On Tuesday, June 12, 2018, Beatrice, James Ambrose and I began a four day tour of North Carolina. The idea for the jaunt was to make a loop around parts of the state with which the children and I were all unfamiliar. I made a list of possible destinations, we packed our things, and set out.

The goals for the trip were:

  • See places we've never or rarely seen

  • See art

  • Swim

  • Walk - cities and parks

Above all, I planned to do some family tuning. In Asheville, we stopped for pizza and then met a friend for a walk. I enjoy Asheville's counterculture vibes but that evening it reawakened the old longing to relocate somewhere, anywhere but wherever I'm living. We spent the night in a motel, then the kids swam in the motel's pool the next morning before we set out for Mt. Mitchell, the highest peak in the eastern United States. On the way, we stopped at the Folk Art Center, a museum and market featuring artwork and handicrafts from the Appalachians.

Mt. Mitchell was fog-cloaked and rainy. Kids were scared and uncomfortable and protested being there but toughed it out admirably. We had a three hour stretch to Greensboro so we sang a couple of childrens' songs (I Been Workin' on the Railroad, Skip to my Lou) and I rewarded their fortitude with a surprise ice cream - the last thing they expected! They were very serious about those cones.

Greensboro has railroad lines going through its downtown, so it reminds me of a much larger Spartanburg. Elsewhere is a place unlike any other, a museum and a playground and a continually shifting incubator for artists. I had visited there once before, with Lily ca. 2008, and in the intervening decade the space's dedication to lateral-thinking art projects has been maintained beautifully, even as the amorphous organism that is the museum itself changes rapidly.

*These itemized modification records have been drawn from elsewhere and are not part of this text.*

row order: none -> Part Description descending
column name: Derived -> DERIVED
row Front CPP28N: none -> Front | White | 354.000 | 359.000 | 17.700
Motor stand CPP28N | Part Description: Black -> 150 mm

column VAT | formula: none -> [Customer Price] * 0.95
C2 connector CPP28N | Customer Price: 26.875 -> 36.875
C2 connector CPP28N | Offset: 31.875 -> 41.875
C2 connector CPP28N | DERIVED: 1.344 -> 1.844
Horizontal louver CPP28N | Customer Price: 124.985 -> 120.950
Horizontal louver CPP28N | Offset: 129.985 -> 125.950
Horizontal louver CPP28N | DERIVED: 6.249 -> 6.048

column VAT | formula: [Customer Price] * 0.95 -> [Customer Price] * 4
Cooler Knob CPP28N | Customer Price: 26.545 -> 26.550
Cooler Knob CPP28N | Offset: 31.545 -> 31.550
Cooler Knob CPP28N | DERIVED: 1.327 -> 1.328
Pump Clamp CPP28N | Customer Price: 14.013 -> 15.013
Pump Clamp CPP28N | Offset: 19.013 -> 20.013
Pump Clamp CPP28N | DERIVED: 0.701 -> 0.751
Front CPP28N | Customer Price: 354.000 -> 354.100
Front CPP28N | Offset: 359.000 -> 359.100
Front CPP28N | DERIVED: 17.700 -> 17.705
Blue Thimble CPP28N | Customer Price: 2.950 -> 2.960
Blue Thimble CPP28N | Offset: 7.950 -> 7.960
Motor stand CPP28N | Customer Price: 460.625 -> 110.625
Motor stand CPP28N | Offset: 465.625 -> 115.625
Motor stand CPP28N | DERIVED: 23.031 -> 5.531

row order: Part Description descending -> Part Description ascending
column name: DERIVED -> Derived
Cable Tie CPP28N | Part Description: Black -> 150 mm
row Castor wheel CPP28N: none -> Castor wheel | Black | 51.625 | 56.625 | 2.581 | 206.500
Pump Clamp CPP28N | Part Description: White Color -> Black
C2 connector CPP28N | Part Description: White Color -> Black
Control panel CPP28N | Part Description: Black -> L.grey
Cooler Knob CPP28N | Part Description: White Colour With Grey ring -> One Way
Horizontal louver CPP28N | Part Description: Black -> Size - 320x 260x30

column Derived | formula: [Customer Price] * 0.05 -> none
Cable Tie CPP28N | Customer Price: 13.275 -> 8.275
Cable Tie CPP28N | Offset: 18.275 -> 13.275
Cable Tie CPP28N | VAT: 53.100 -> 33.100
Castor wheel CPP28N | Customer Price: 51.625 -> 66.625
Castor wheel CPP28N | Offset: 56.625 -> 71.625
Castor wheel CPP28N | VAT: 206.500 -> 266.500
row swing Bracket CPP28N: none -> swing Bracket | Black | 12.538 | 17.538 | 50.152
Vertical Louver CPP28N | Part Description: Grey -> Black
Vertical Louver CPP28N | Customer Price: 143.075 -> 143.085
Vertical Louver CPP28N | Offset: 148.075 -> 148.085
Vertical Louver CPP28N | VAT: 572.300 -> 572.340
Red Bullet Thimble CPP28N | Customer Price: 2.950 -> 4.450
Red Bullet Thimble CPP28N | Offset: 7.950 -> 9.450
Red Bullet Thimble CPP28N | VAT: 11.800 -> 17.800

On Friday, we spent some high-quality time with Justus Knights in the state's capital. Raleigh also is home to the North Carolina Museum of Art, where we saw collections ranging from Ancient Egypt, Greece, and Rome to European and American portraiture, pre-Columbian pottery and sculpture as well as Renaissance oils. We saw works by Auguste Rodin, Kihende Wiley and Alberto Giacometti, all of whose human images are as startling as they are arresting.

Beatrice and Ambrose, reflecting (when questioned about what made impressions on them) upon the museum visit, noticed the nudity of much of the work, especially classical Greek sculpture and the large, dark bronze casts of Rodin's powerful figures. They puerily wondered about the dismemberment of the bodies represented, through wear and breakage and otherwise.


This short tour was packed with content thanks to its improvisational spirit. It was modeled, structurally, on a reckless and ramshackle tour of six states undertaken in 2015: Western North Carolina, all of Tennessee, crossing the state line in Arkansas and then zipping through Mississippi, Alabama and Georgia. The basic idea for that one was to go as far west as possible before I had to turn around and there were no destinations chosen in advance of getting in the car.

Several destinations on the NC tour were not decided beforehand, but a number of them instead were loosely sketched out. Mt. Mitchell was chosen because I had happened to see a road sign on the way to the motel near Asheville on Tuesday evening, and hoped we could do some hiking the next day. It was both relaxing and stimulating to be free of strict routine and free to roam. The most fundamental aim of the trip was getting the family more in line, and we made progress in that.